Endocrine Excerpts and Graphs

Excerpt Instructions

Practice your reading skills on each of the excerpts. Then pull out all content ideas from the excerpt and recall ideas associated with each ensuring you try to create one large recall with connections between as many ideas as possible. After reading and recalling watch my attempt and compare it to your own. If you notice content ideas you missed or mistakes you made correct those and make sure you can see why I pulled those ideas out.

Thyroid-Associated Opthalmopathy

Thyroid-associated ophthalmopathy (TAO) is an autoimmune disease of the orbit involving infiltration of inflammatory cells and proliferation of orbital fibroblasts (OFs) leading to accumulation of the extracellular matrix (ECM) and hypertrophy of extraocular muscles and adipose tissue. OFs play key role in the development of TAO because they express thyroid stimulating hormone receptor (TSHR), which is targeted by thyroid-stimulating immunoglobulin (TSI), thus triggering inflammation. In addition to TSI, insulin-like growth factor-1 (IGF-1) is also an important player in the development of TAO. Local production of IGF-1 by OFs is implicated in the growth of OFs, in an autocrine or paracrine manner.

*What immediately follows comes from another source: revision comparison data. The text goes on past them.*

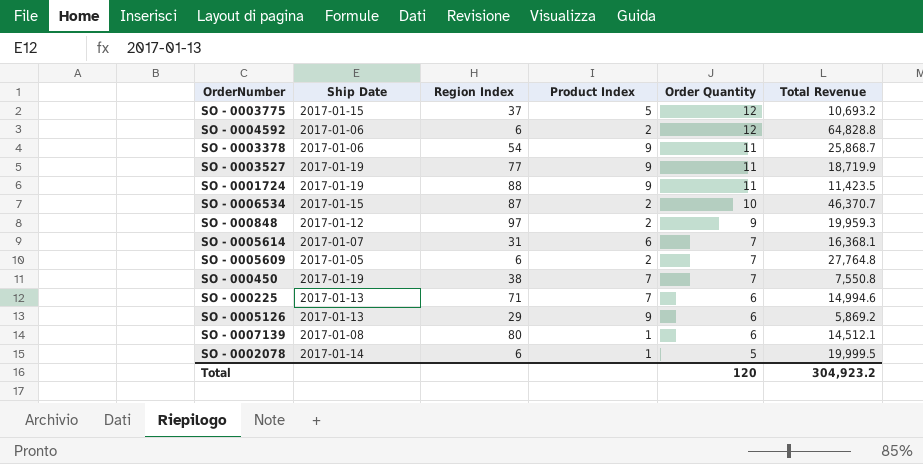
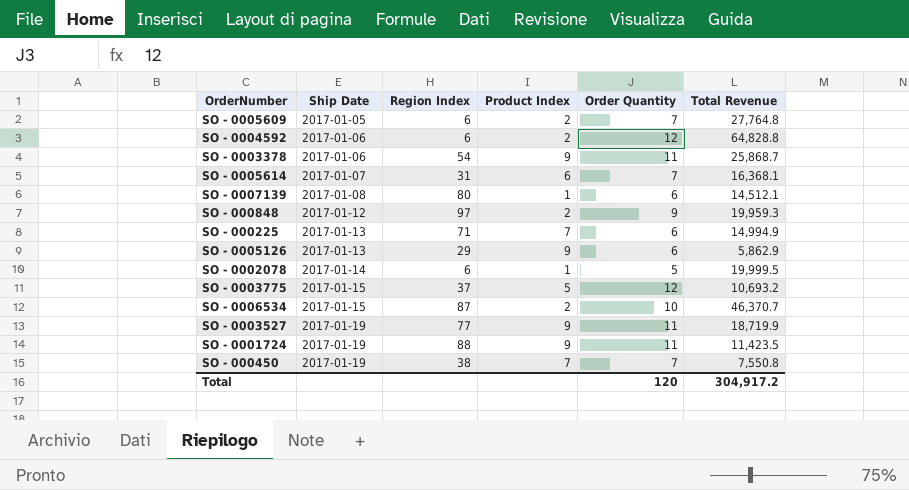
row order: Order Quantity descending -> Ship Date ascending
SO - 000225 | Total Revenue: 14,994.6 -> 14,994.9
SO - 0005126 | Total Revenue: 5,869.2 -> 5,862.9
Total | Total Revenue: 304,923.2 -> 304,917.2

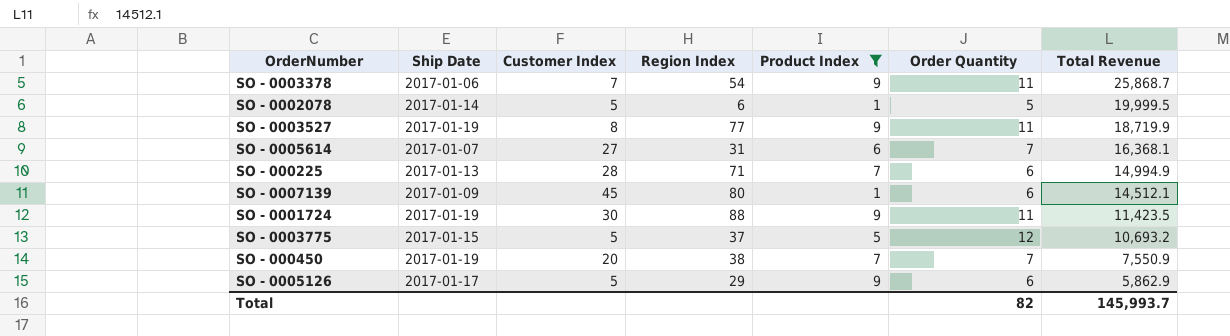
filter: none -> Product Index != 2
row order: Ship Date ascending -> Total Revenue descending
column Customer Index | position: none -> 3
SO - 0007139 | Ship Date: 2017-01-08 -> 2017-01-09
SO - 000450 | Total Revenue: 7,550.8 -> 7,550.9
SO - 0005126 | Ship Date: 2017-01-13 -> 2017-01-17
Total | Order Quantity: 120 -> 82
Total | Total Revenue: 304,917.2 -> 145,993.7

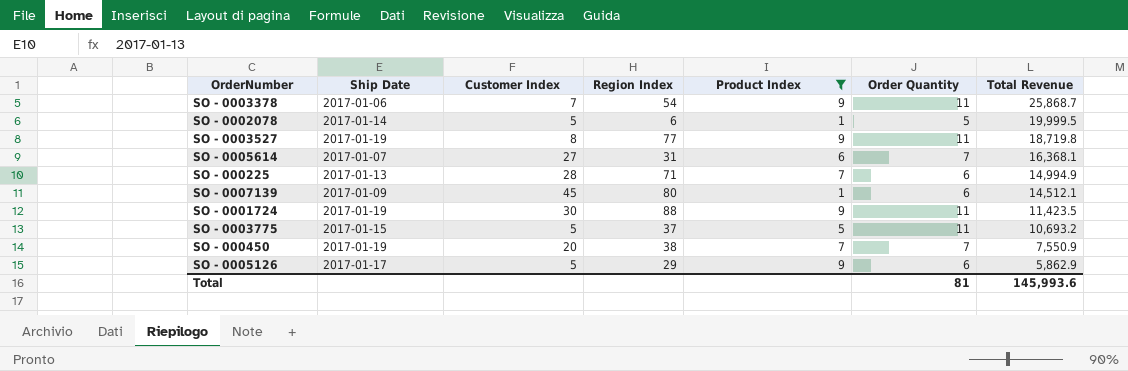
SO - 0003527 | Total Revenue: 18,719.9 -> 18,719.8
SO - 0003775 | Order Quantity: 12 -> 11
Total | Order Quantity: 82 -> 81
Total | Total Revenue: 145,993.7 -> 145,993.6

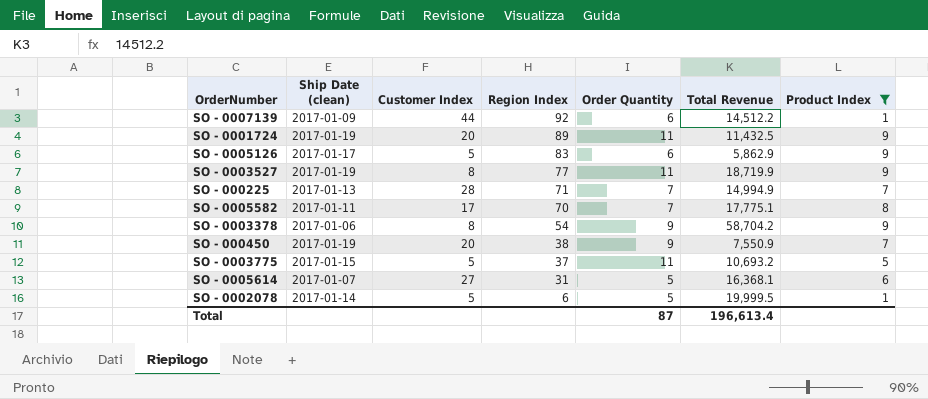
row order: Total Revenue descending -> Region Index descending
column name: Ship Date -> Ship Date (clean)
column Product Index | position: 5 -> 7
SO - 0007139 | Customer Index: 45 -> 44
SO - 0007139 | Region Index: 80 -> 92
SO - 0007139 | Total Revenue: 14,512.1 -> 14,512.2
SO - 0001724 | Customer Index: 30 -> 20
SO - 0001724 | Region Index: 88 -> 89
SO - 0001724 | Total Revenue: 11,423.5 -> 11,432.5
SO - 0005126 | Region Index: 29 -> 83
SO - 0003527 | Total Revenue: 18,719.8 -> 18,719.9
SO - 000225 | Order Quantity: 6 -> 7
row SO - 0005582: none -> 2017-01-11 | 17 | 70 | 7 | 17,775.1 | 8
SO - 0003378 | Customer Index: 7 -> 8
SO - 0003378 | Order Quantity: 11 -> 9
SO - 0003378 | Total Revenue: 25,868.7 -> 58,704.2
SO - 000450 | Order Quantity: 7 -> 9
SO - 0005614 | Order Quantity: 7 -> 5
Total | Order Quantity: 81 -> 87
Total | Total Revenue: 145,993.6 -> 196,613.4

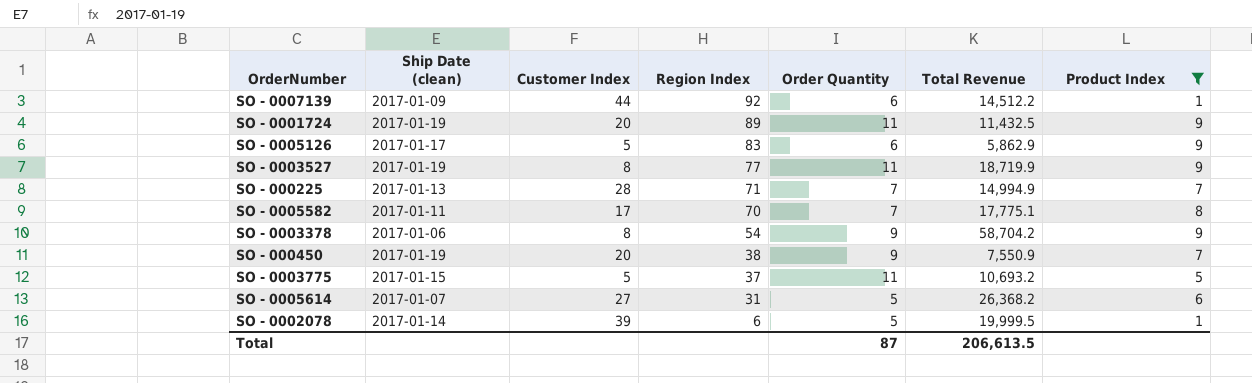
SO - 0005614 | Total Revenue: 16,368.1 -> 26,368.2
SO - 0002078 | Customer Index: 5 -> 39
Total | Total Revenue: 196,613.4 -> 206,613.5

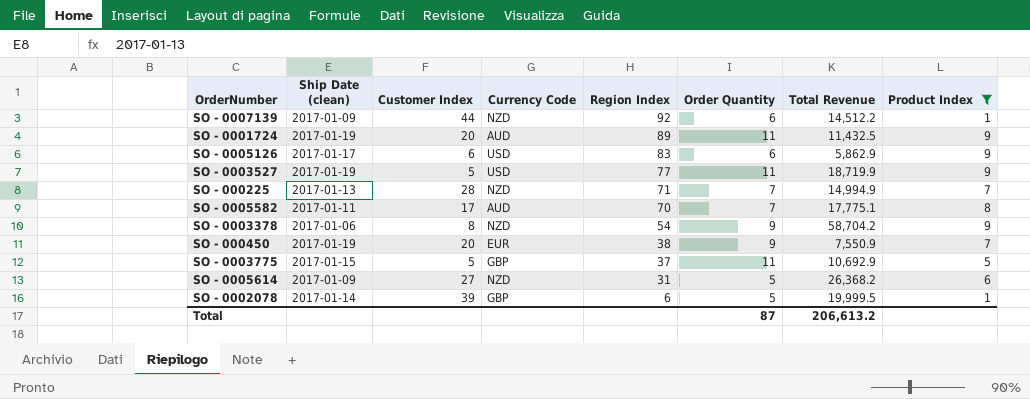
column Currency Code | position: none -> 4
SO - 0005126 | Customer Index: 5 -> 6
SO - 0003527 | Customer Index: 8 -> 5
SO - 0003775 | Total Revenue: 10,693.2 -> 10,692.9
SO - 0005614 | Ship Date (clean): 2017-01-07 -> 2017-01-09
Total | Total Revenue: 206,613.5 -> 206,613.2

Octreotide, a synthetic octapeptide that pharmacologically mimics natural somatostatin (SST), is known to decrease the secretion of growth hormone (GH) and IGF-1 in patients with acromegaly. Thus, octreotide is used for the treatment of GH/IGF-1-related diseases, such as acromegaly, TSH-secreting pituitary adenomas, and gastro-entero and pancreatic neuroendocrine tumor. Treatment with 1,000 nM octreotide could neutralize the increase in IGF-1 mRNA level and significantly reduce the proliferation of cultured OFs by 75% in patients with TAO.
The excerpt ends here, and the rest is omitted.